WHAT YOU NEED TO DO: Lines, not repeats, are what count: give the number of lines below that hold "LEFT", and nothing more.

Dataset items:

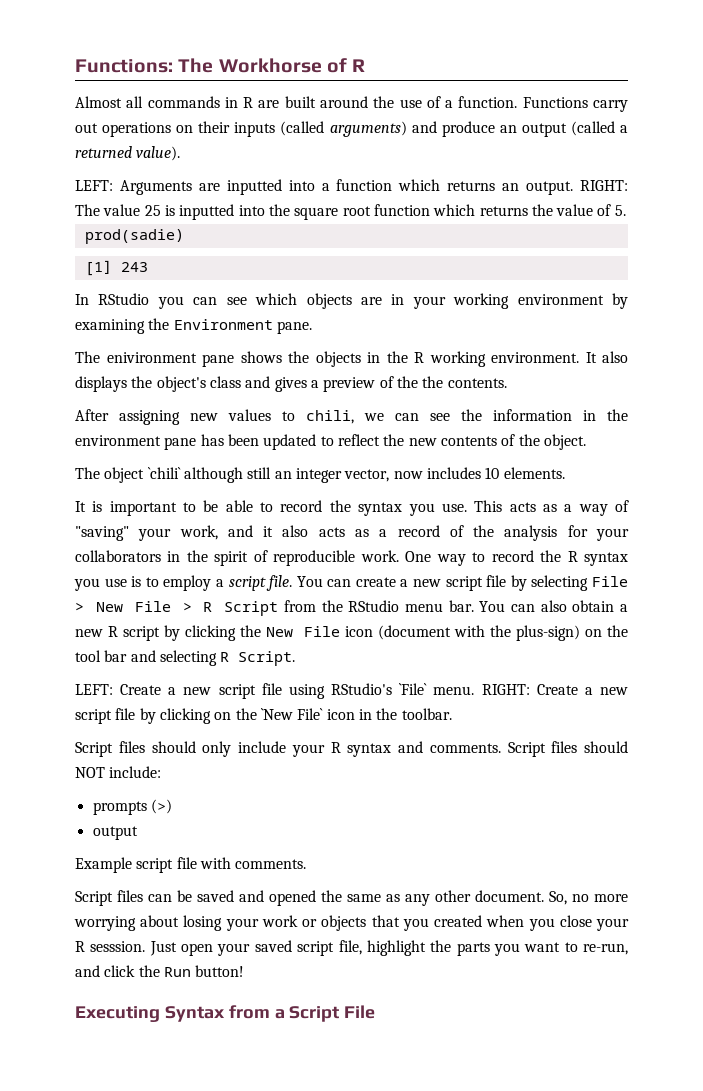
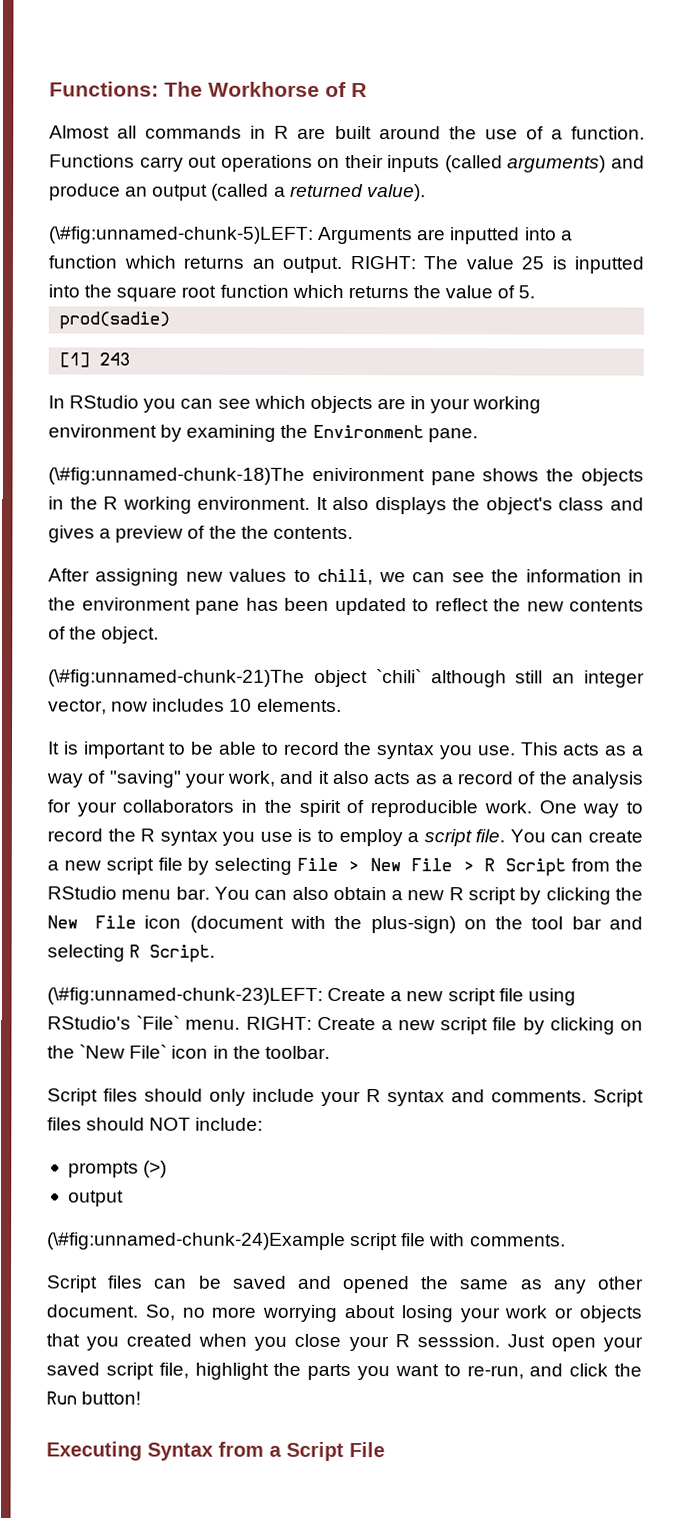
[75,180,113,191] LEFT: -> [48,226,314,244] (\#fig:unnamed-chunk-5)LEFT:
[75,351,100,363] The -> [48,467,305,485] (\#fig:unnamed-chunk-18)The
[75,467,100,479] The -> [48,669,305,687] (\#fig:unnamed-chunk-21)The
[75,684,113,695] LEFT: -> [47,987,323,1005] (\#fig:unnamed-chunk-23)LEFT:
[75,857,132,873] Example -> [47,1232,346,1251] (\#fig:unnamed-chunk-24)Example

WORKED SOLUTION: 2